Tyler, as I know you will read this, hear this: you are a vulgar, disgusting, evil man who has not only broken all the commandments of an eternal Creator, but also does not desire God, seek God, long for the grace of God to resurrect your dying soul and quench that eternal spiritual thirst for His life you know you need every time you ponder your life in the dark hours of the night before you sleep. Yet, though all this is true, God has found it to be His delight; His delight!; to see one such as yourself brought near to Him and have your affections changed so as to long for Him and receive Him as your joy and peace and happiness, that His “joy may be made complete in you,” that you may magnify his glory in this earth.

How can I say this with such confidence? Everything I just said is the story of my life. It is the story for every Christian walking this planet. It is the state of every Christian, at the point in their lives that their souls are called upon to see the revealed grace of God extended to them, to make them “white as snow,” and the make the only decision they possibly can: to long for God, and in that overflow want to obey Him. This is the Gospel that Jesus lived, breathed, and died. This is the Gospel that has saved every Christian since the dawn of time, from Abraham in Ur to Paul Burkhart in Richmond, VA to perhaps, Tyler Bass.

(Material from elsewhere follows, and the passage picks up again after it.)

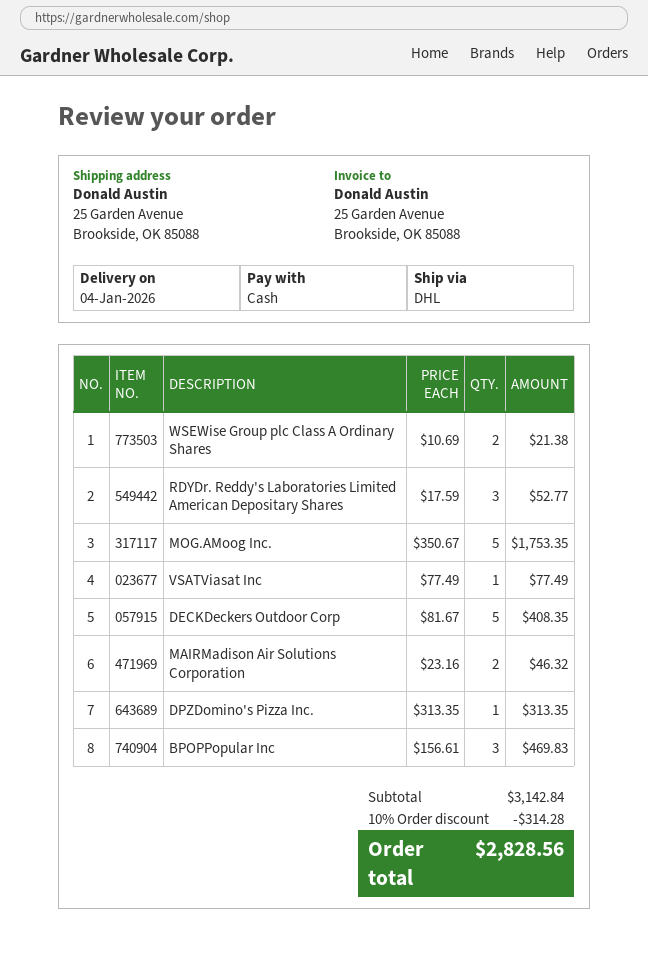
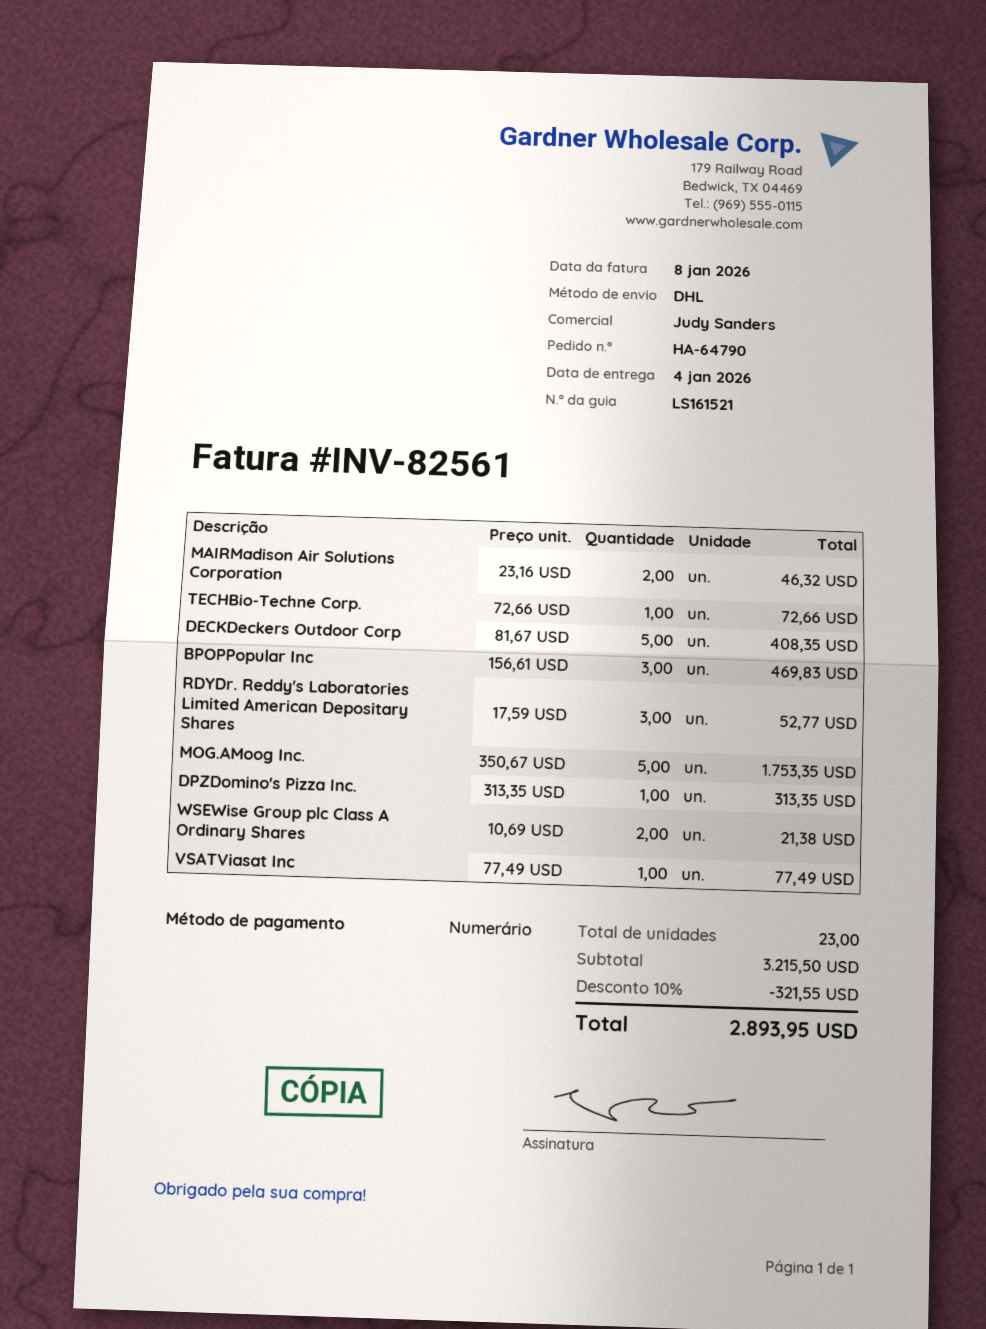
TECHBio-Techne Corp.: none -> 1 x 72.66 = 72.66
subtotal: 3142.84 -> 3215.50
discount: 10% = 314.28 -> 10% = 321.55
total: 2828.56 -> 2893.95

In summary, Christians, preach the Gospel, preach the Gospel, preach the Gospel! That is the only thing that can bring those we love to the only source and fountain of joy, peace,love, and rest they will ever desire, not our facts or knowledge.

Be not discouraged if you have not read every Lee Stroebel, Josh MacDowell, or C.S. Lewis book. Don’t feel useless or not “relevant” if people don’t call you an “intellectual juggernaut,” because those words will only haunt you as you realize the futility of all man’s wisdom, even that which defends God. How even that wisdom is only as good as God uses it to be. So desire that knowledge, seek it, but rely not upon it, for it is not the power of God for the salvation of all peoples. Only the sovereign work of God and the Holy Spirit can do that. So, preach what the Bible calls the “foolishness of God!” I mean, our savior died! According to the unChristian world, where’s the wisdom in that. It only goes to show you how this could not have been just “made up” by man. No human could ever come up with such a foolish story for a faith.

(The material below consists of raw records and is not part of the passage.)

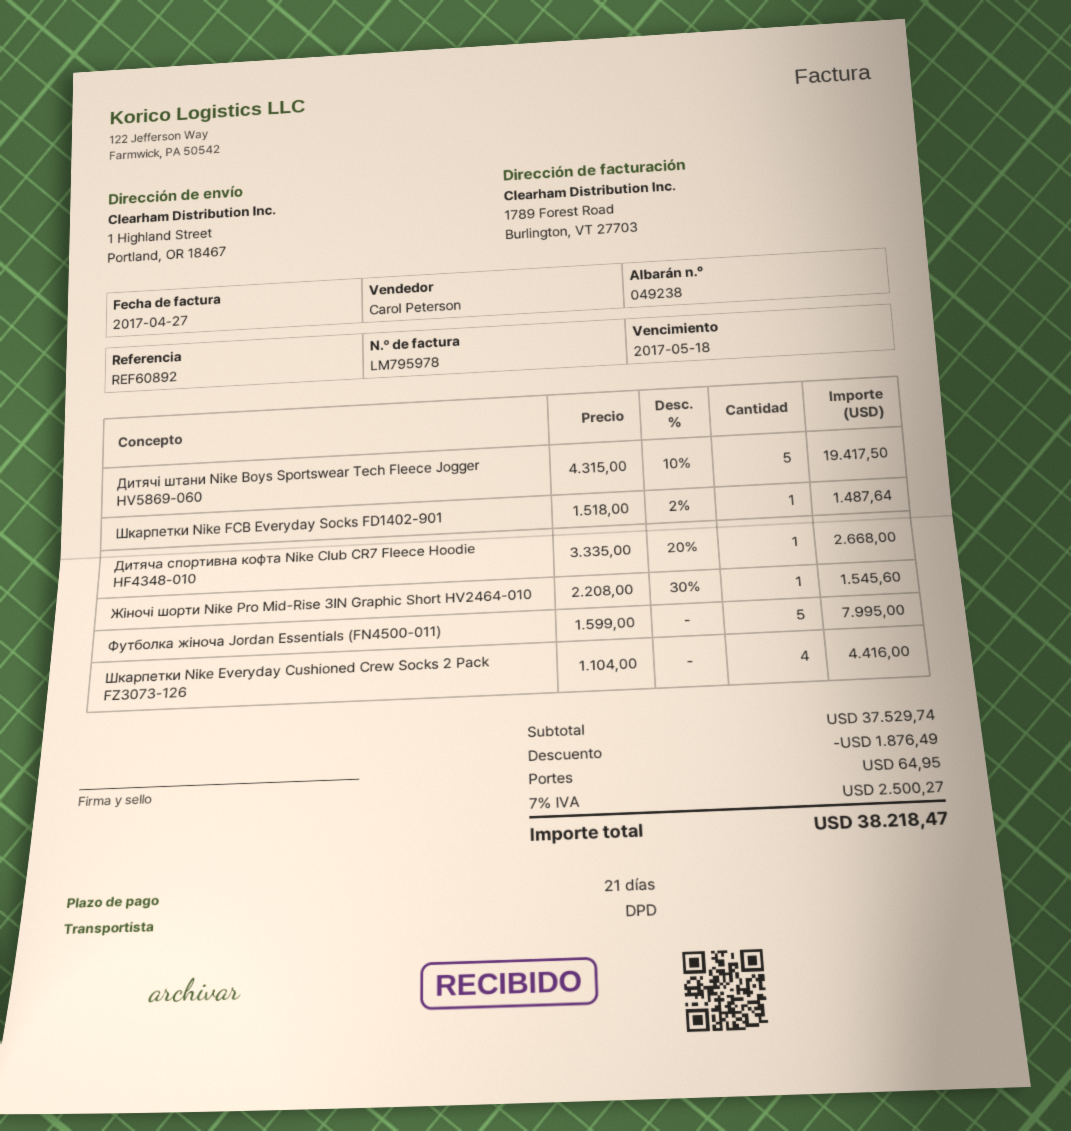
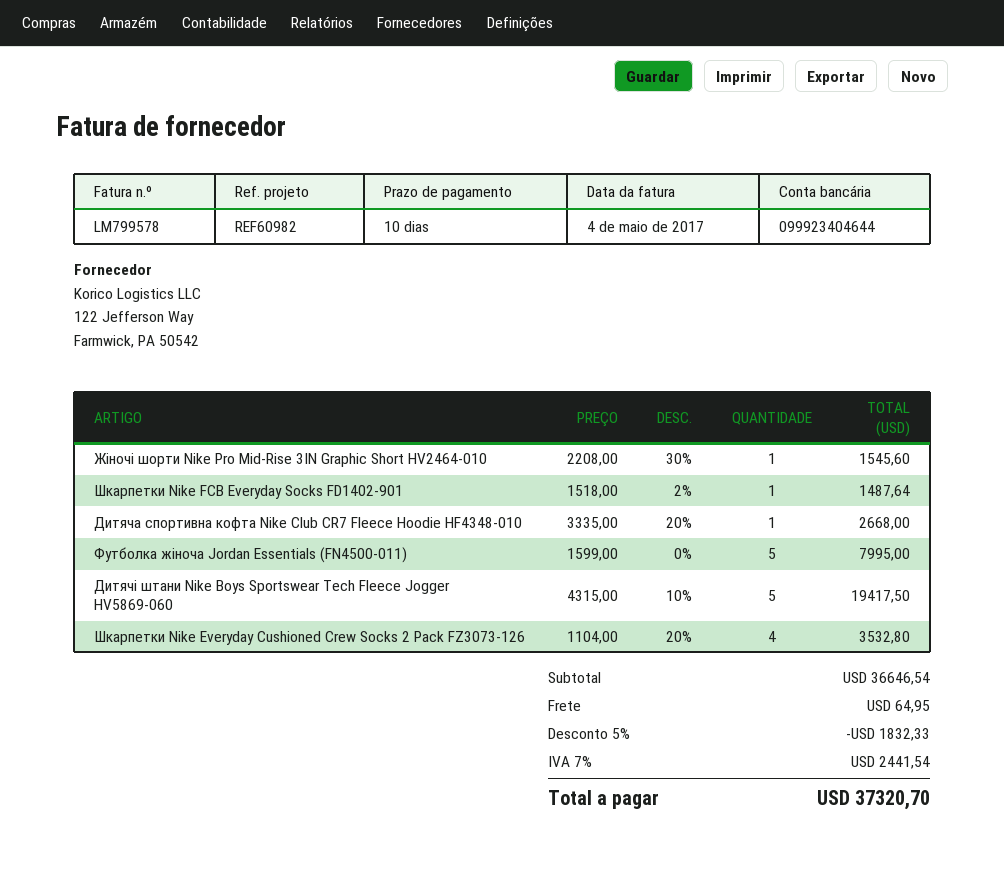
invoice number: LM795978 -> LM799578
invoice date: 2017-04-27 -> 2017-05-04
payment terms: 21 days -> 10 days
reference: REF60892 -> REF60982
Шкарпетки Nike Everyday Cushioned Crew Socks 2 Pack FZ3073-126: 4 x 1104.00 = 4416.00 -> 4 x 1104.00 - 20% = 3532.80
subtotal: 37529.74 -> 36646.54
discount: 1876.49 -> 1832.33
tax: 7% = 2500.27 -> 7% = 2441.54
total: 38218.47 -> 37320.70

Only God could establish a story for redemption that was so wise beyond the perceptual framework of man that man would just have to push it off to the side and call it weakness and foolishness, when it has brought empires to their knees, for it is the power of God for the salvation of all those called to be His for His glory.

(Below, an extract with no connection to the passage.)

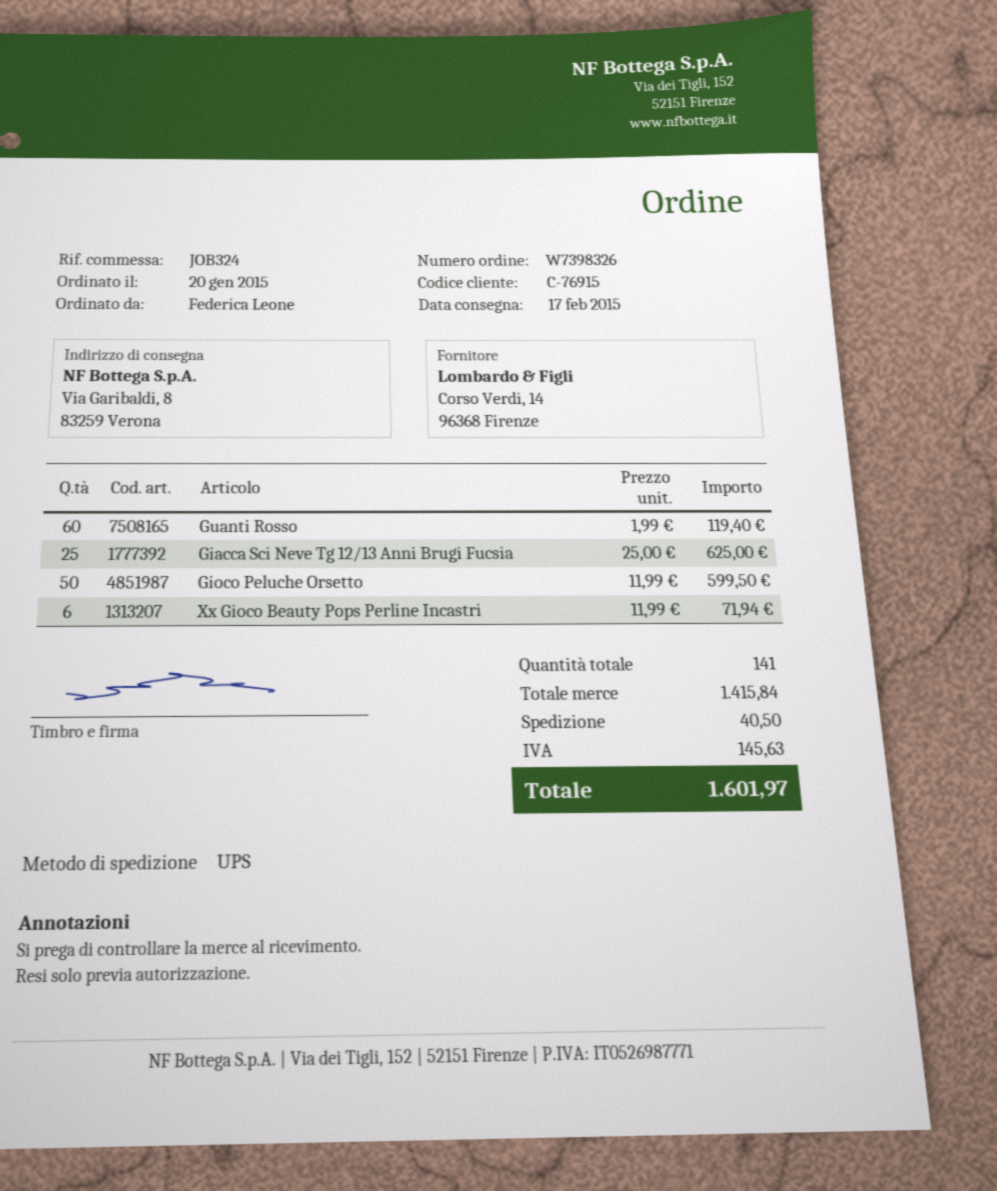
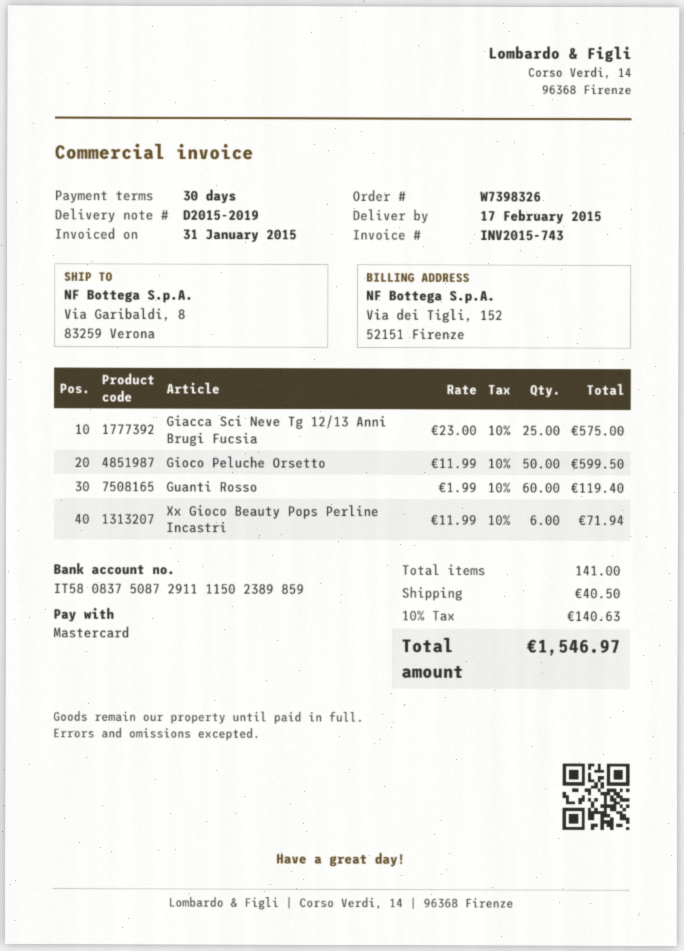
Giacca Sci Neve Tg 12/13 Anni Brugi Fucsia: 25 x 25.00 = 625.00 -> 25 x 23.00 = 575.00
tax: 145.63 -> 140.63
total: 1601.97 -> 1546.97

“For who has known the mind of the Lord, or who has been his counselor? Or who has given Him a gift that he might be repaid? For from Him, and through Him, and to Him are all things. To Him be glory for ever. Amen.”
–Romans 11:34-36

Regarding the seemingly bold statements made above about myself and my gifts. Christians, take note. I say all that in the Spirit of Paul when he said, “by the grace of God I am what I am, and his grace toward me was not in vain. On the contrary, I worked harder than any of them, though it was not I, but the grace of God that is with me.” (1 Cor. 15:10) All that I have done, said, and lived before Tyler has not been I, but the grace of God within me. I take no credit for the gifts given to me, but I will in no way demean them for the sake of a post-modern misconception of what humility is. I have great gifts, but they are not of myself, nor for myself. They are for the glory of God for the joy of all peoples.